This Sunday, after years of saying he wouldn’t, Bruce Springsteen will play the half-time show at Super Bowl XLIII, in Tampa, Florida. It has almost become a standing joke in that for years, one of America’s more likely participants in a half-time slot that has become overshadowed by bizarre performances, has always turned it down. Who could forget Michael Jackson in 1993, his halo already slipping, frolicking around in among 3,000 young children while singing ‘Heal the World’? Come 2009, and this most American of events has finally secured that most American of musicians, and I just wish I could be there to see it.
When I was a teenager, I loved Springsteen. I thought I did the white t-shirt, blue jeans look, pretty well, but it didn’t quite work in a small Scottish town, more renowned for golf than drag racing on the strip. The only thing it had in common with Atlantic City was its proximity to the sea. My town really was a town full of losers and I was ‘going to pull outta there to win’. Just like the song said. So I was Noo Joysey bound, heading to Springsteen country, and I was damn well going to live the dream.
Late summer 1993, I arrive in Newark, without question one of the least attractive towns in any US state. It’s even pretty grim for New Jersey, a state hardly renowned for salubrious urban centres. Springsteen’s New Jersey, while decidedly blue collar, always had a character and soul that, by and large, is invisible in real life. It’s a credit to his songwriting that he manages to summon up a land of boardwalks, pimped up cars and drunken shenanigans at some lake. The reality is grittier and frankly, dull.
However, American football is, like the Boss, a state institution, despite the fact that two teams that play there (The New York Jets and Giants) are actually from across the Hudson in New York. Giants Stadium, home of both these teams, is a vast concrete bowl in a nowhere corner of Jersey. Aside from the football, there’s no real reason to go there. But seeing as I was so keen to immerse myself fully in all things Garden State I was a regular visitor. In all weathers I’d be found stood around tail-gating with enormous Coors-swilling knuckleheads called things like Brad and Jed, ruminating with them about the team and other trivialities. One game, I called in a favour and got myself a ticket to the ‘better’ middle tier of the ground. Yet you pay for privilege with more than dollars. It’s a cold spot of the ground, cold enough that delicate parts of the male anatomy beat a hasty retreat as soon as you’ve sat down.

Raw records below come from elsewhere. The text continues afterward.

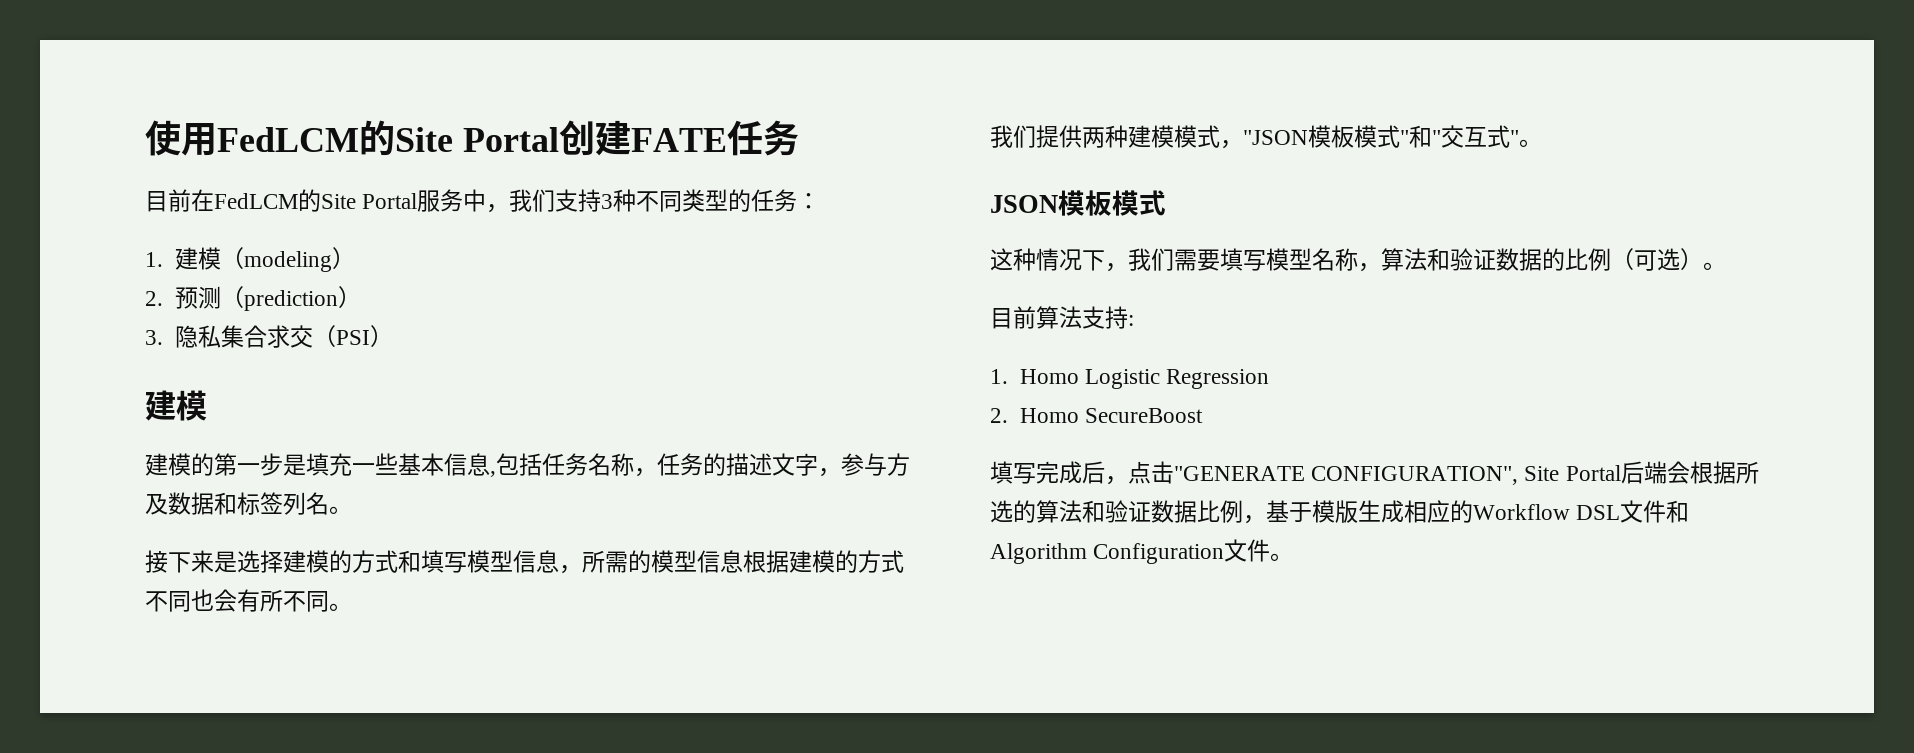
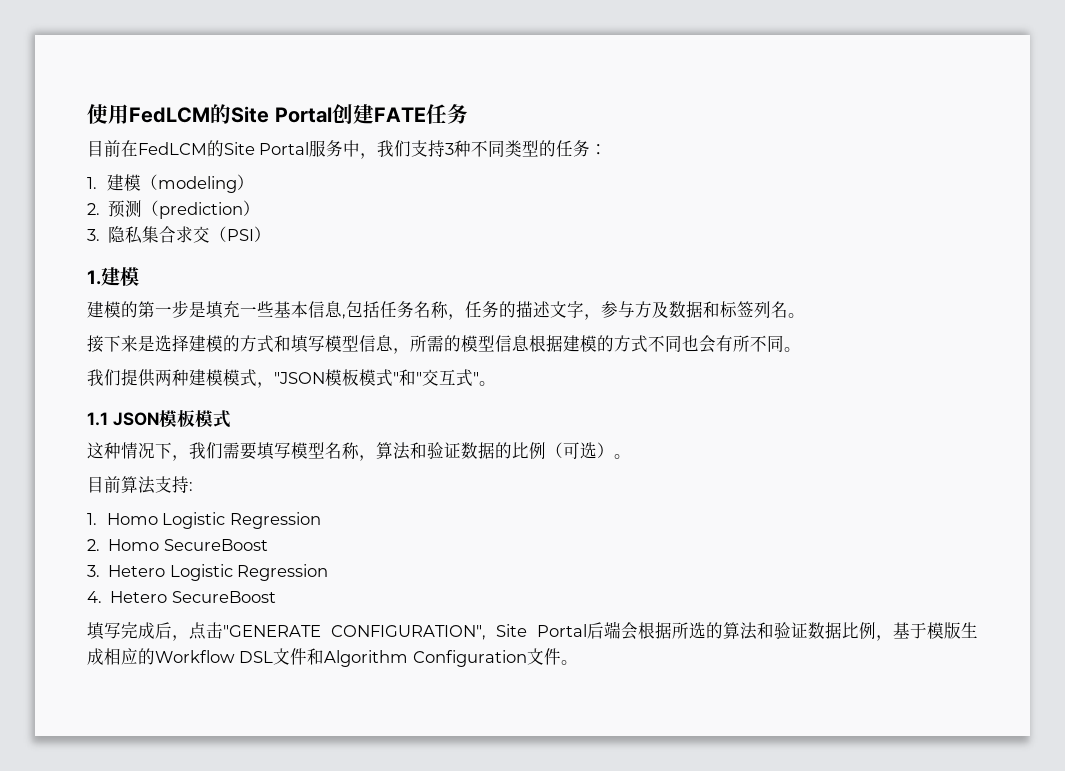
  3.隐私集合求交（PSI）
- 建模
+ 1.建模
- JSON模板模式
+ 1.1 JSON模板模式
+ 3. Hetero Logistic Regression
+ 4. Hetero SecureBoost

Huddled against this chill, drinking more Coors, I was suddenly aware of a freezing shower of soda flying in my direction, soaking my head and clothes. I wiped myself off and looked for the idiot to blame.

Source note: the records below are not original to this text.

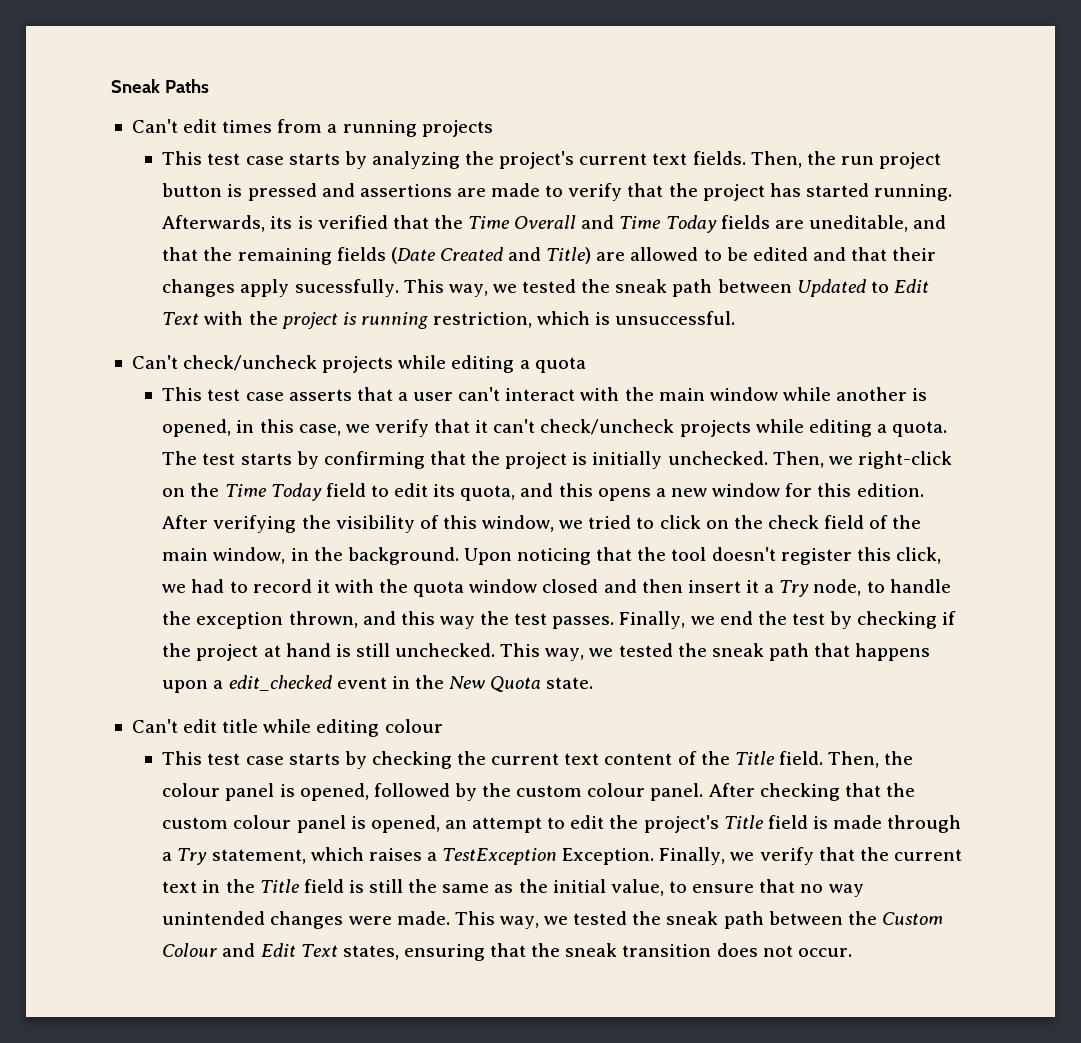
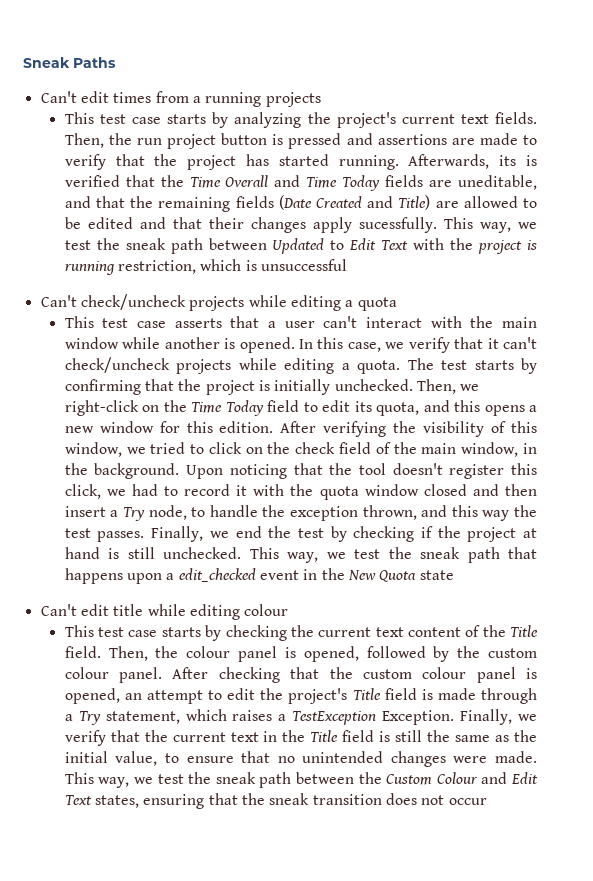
- This way, we tested the sneak path between Updated to Edit Text with the project is running restriction, which is unsuccessful.
+ This way, we test the sneak path between Updated to Edit Text with the project is running restriction, which is unsuccessful
- This test case asserts that a user can't interact with the main window while another is opened, in this case, we verify that it can't check/uncheck projects while editing a quota.
+ This test case asserts that a user can't interact with the main window while another is opened. In this case, we verify that it can't check/uncheck projects while editing a quota.
- Upon noticing that the tool doesn't register this click, we had to record it with the quota window closed and then insert it a Try node, to handle the exception thrown, and this way the test passes.
+ Upon noticing that the tool doesn't register this click, we had to record it with the quota window closed and then insert a Try node, to handle the exception thrown, and this way the test passes.
- This way, we tested the sneak path that happens upon a edit_checked event in the New Quota state.
+ This way, we test the sneak path that happens upon a edit_checked event in the New Quota state
- Finally, we verify that the current text in the Title field is still the same as the initial value, to ensure that no way unintended changes were made.
+ Finally, we verify that the current text in the Title field is still the same as the initial value, to ensure that no unintended changes were made.
- This way, we tested the sneak path between the Custom Colour and Edit Text states, ensuring that the sneak transition does not occur.
+ This way, we test the sneak path between the Custom Colour and Edit Text states, ensuring that the sneak transition does not occur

On wheeling round, ready to unleash a torrent of the finest Scottish expletives of the kind that work best when run together with no other words in between, I realised that the origin of the cold beverage bombardment was none other than Bruce Frederick Joseph Springsteen, all wrapped up for the cold in a Russian Cossack hat, as if he’d popped in from an afternoon hunting elk. All thoughts of obscenity disappeared and my mood turned quickly from one of abject rage to one of abject awe. So much so, I would have let him pour any remaining fluid over my head, and he’d have been quite welcome to throw in his hot dog too. Of course, I made a cock of the next bit. As the crowd noise rose and fell, I opened my pitiful mouth to speak and no words came out… I think I then managed "Hi, Mr Springsteen", and the apologetic Boss dismissed the whole event with a "Sorry about that, buddy", while hardly taking his eyes off the game.
As the game progressed we engaged in strange football man-stuff like "Why the hell don’t they run the damn football?" or "Simms you SUCK". There may have also have been a high-five ceremony when a particularly good play took place, almost like we knew each other, me and The Boss, our lives for those few magical moments crossing paths. After all, we were just two guys at a ball game. Me, a gibbering wreck, him, the man of the people from Colt’s Neck, a half hour drive away down the Turnpike.
It’s with some pride that I tell you that at no point did I fall into the deepest and darkest fan-trap of all and start quizzing him about the personal issues which motivated ‘Tunnel Of Love’ or, more pressingly, why he did that ridiculous Christmas song. I retained a degree of Coke-soaked dignity in front of my idol and left, not an autographed item in sight, with a firm hand-shake and my credibility firmly in position, if not my genitalia.
As quickly as he arrived in that soft-drink torrent that engulfed me and my windbreaker, Bruce was gone through the Giants Stadium crowd, quickly lost among all the other alpha-males dressed much like he was. It was reassuring to know, that Springsteen, like we suspected all along, is just a normal guy.